### [RECORDS FOR THE TASK]
====================

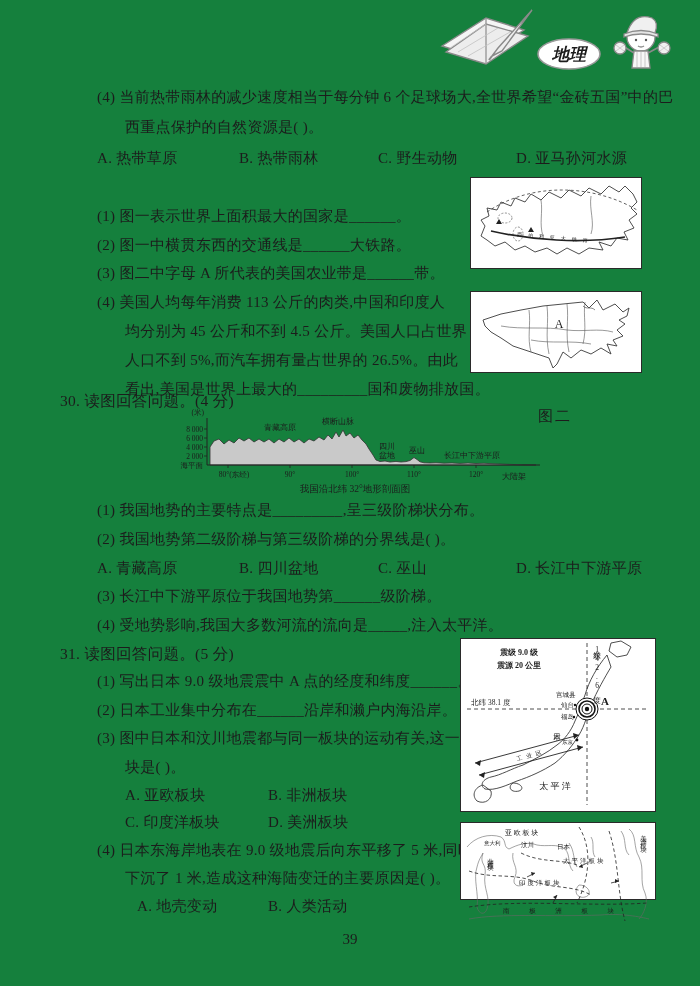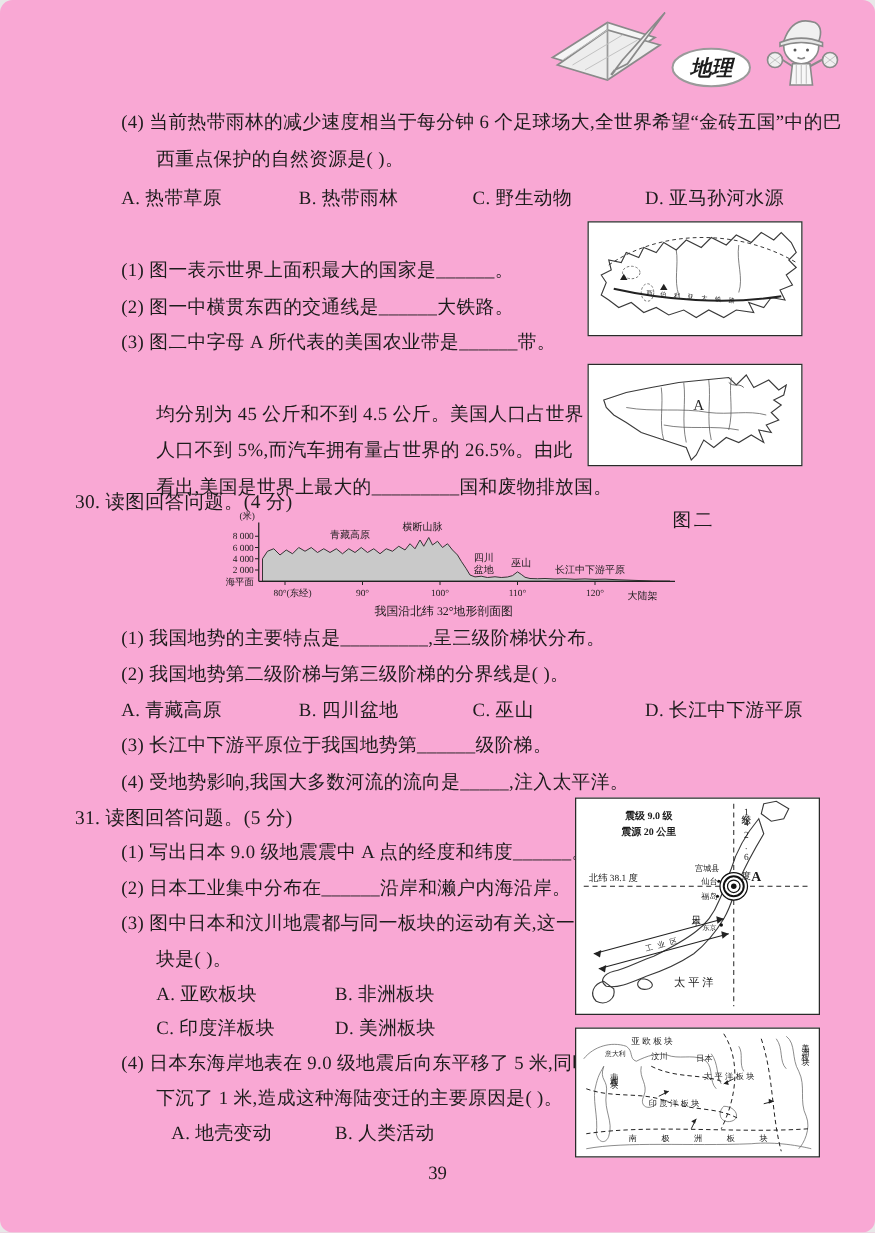--- a/index.html
+++ b/index.html
@@ -5,10 +5,9 @@
   html,body { margin:0; padding:0; background:#e8e8e8; }
   .page {
     position:relative; width:700px; height:986px; margin:0 auto;
-    background:#f9a8d4; overflow:hidden;
+    background:#15803d; overflow:hidden;
     font-family:"Liberation Serif","DejaVu Serif",serif;
     color:#1c1c1c;
-    border-radius:10px;
   }
   .line { position:absolute; font-size:15px; white-space:nowrap; letter-spacing:0.3px; }
   .qtitle { font-size:15.5px; }

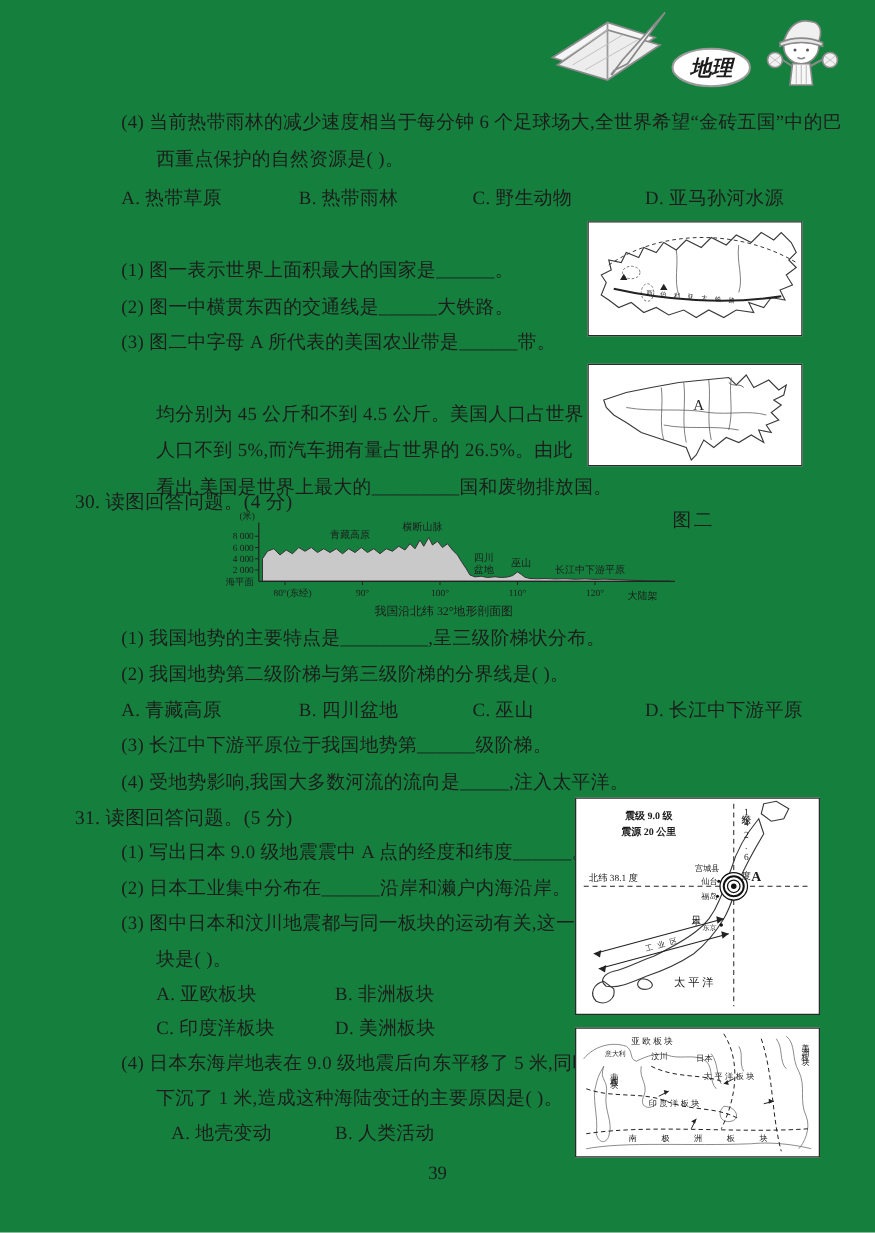--- a/index.html
+++ b/index.html
@@ -64,6 +64,7 @@
   <div class="line" style="left:97px;top:207px;">(1) 图一表示世界上面积最大的国家是______。</div>
   <div class="line" style="left:97px;top:236px;">(2) 图一中横贯东西的交通线是______大铁路。</div>
   <div class="line" style="left:97px;top:264px;">(3) 图二中字母 A 所代表的美国农业带是______带。</div>
+  <div class="line" style="left:97px;top:293px;">(4) 美国人均每年消费 113 公斤的肉类,中国和印度人</div>
   <div class="line" style="left:125px;top:322px;">均分别为 45 公斤和不到 4.5 公斤。美国人口占世界</div>
   <div class="line" style="left:125px;top:351px;">人口不到 5%,而汽车拥有量占世界的 26.5%。由此</div>
   <div class="line" style="left:125px;top:380px;">看出,美国是世界上最大的_________国和废物排放国。</div>

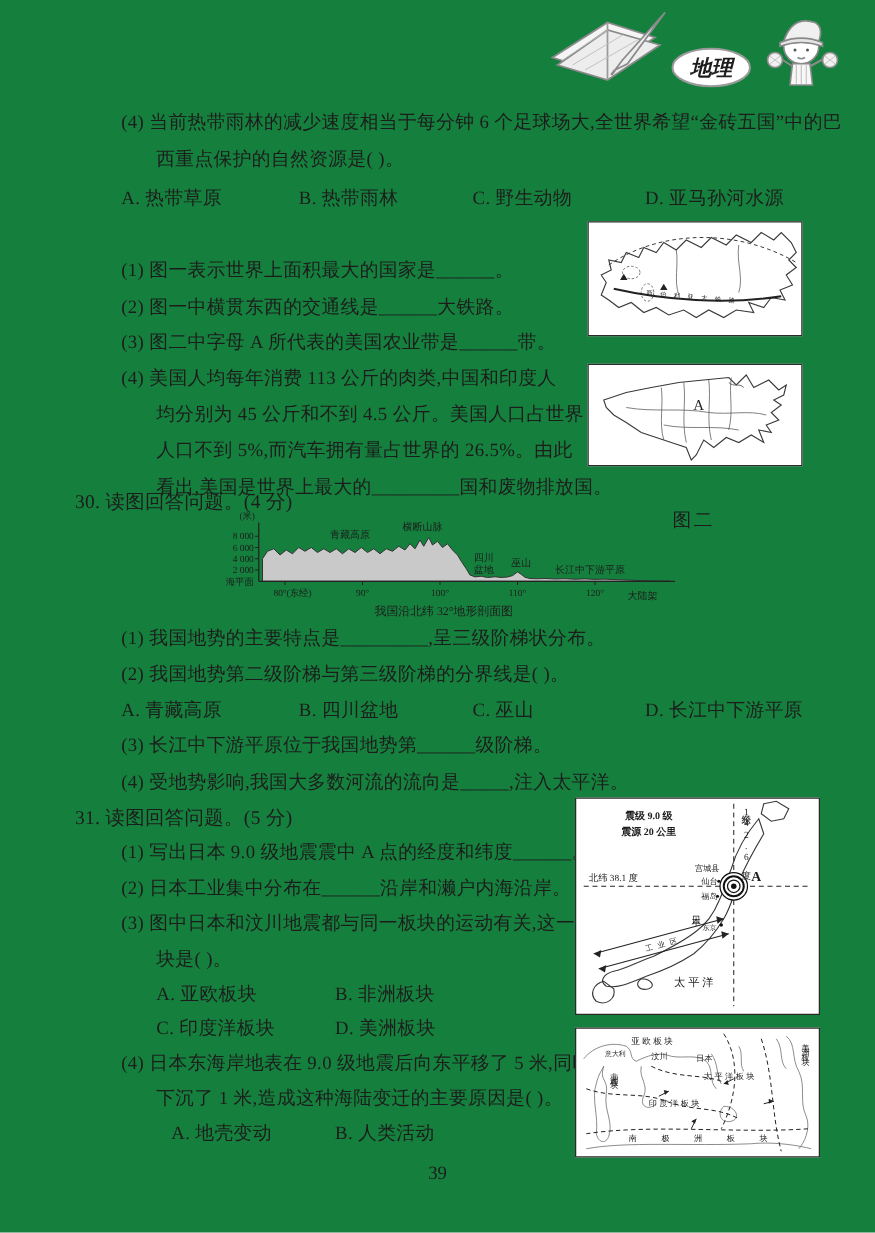--- a/index.html
+++ b/index.html
@@ -203,7 +203,7 @@
     </svg>
   </div>
 
-  <div class="fig-box" style="left:460px;top:822px;width:196px;height:104px;">
+  <div class="fig-box" style="left:460px;top:822px;width:196px;height:78px;">
     <svg width="193" height="103" viewBox="0 0 193 103">
       <g fill="none" stroke="#666" stroke-width="0.6">
         <path d="M6,24 C14,14 28,10 40,14 C46,18 42,24 48,26 C56,22 66,18 76,22 C86,24 96,20 104,26"></path>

====================

### [EXERCISE GOAL]
In the copy, every entry must appear exactly as written, and no picture may appear.

### [RESULT]
--- a/index.html
+++ b/index.html
@@ -5,10 +5,9 @@
   html,body { margin:0; padding:0; background:#e8e8e8; }
   .page {
     position:relative; width:700px; height:986px; margin:0 auto;
-    background:#f9a8d4; overflow:hidden;
+    background:#15803d; overflow:hidden;
     font-family:"Liberation Serif","DejaVu Serif",serif;
     color:#1c1c1c;
-    border-radius:10px;
   }
   .line { position:absolute; font-size:15px; white-space:nowrap; letter-spacing:0.3px; }
   .qtitle { font-size:15.5px; }

--- a/index.html
+++ b/index.html
@@ -64,6 +64,7 @@
   <div class="line" style="left:97px;top:207px;">(1) 图一表示世界上面积最大的国家是______。</div>
   <div class="line" style="left:97px;top:236px;">(2) 图一中横贯东西的交通线是______大铁路。</div>
   <div class="line" style="left:97px;top:264px;">(3) 图二中字母 A 所代表的美国农业带是______带。</div>
+  <div class="line" style="left:97px;top:293px;">(4) 美国人均每年消费 113 公斤的肉类,中国和印度人</div>
   <div class="line" style="left:125px;top:322px;">均分别为 45 公斤和不到 4.5 公斤。美国人口占世界</div>
   <div class="line" style="left:125px;top:351px;">人口不到 5%,而汽车拥有量占世界的 26.5%。由此</div>
   <div class="line" style="left:125px;top:380px;">看出,美国是世界上最大的_________国和废物排放国。</div>

--- a/index.html
+++ b/index.html
@@ -203,7 +203,7 @@
     </svg>
   </div>
 
-  <div class="fig-box" style="left:460px;top:822px;width:196px;height:104px;">
+  <div class="fig-box" style="left:460px;top:822px;width:196px;height:78px;">
     <svg width="193" height="103" viewBox="0 0 193 103">
       <g fill="none" stroke="#666" stroke-width="0.6">
         <path d="M6,24 C14,14 28,10 40,14 C46,18 42,24 48,26 C56,22 66,18 76,22 C86,24 96,20 104,26"></path>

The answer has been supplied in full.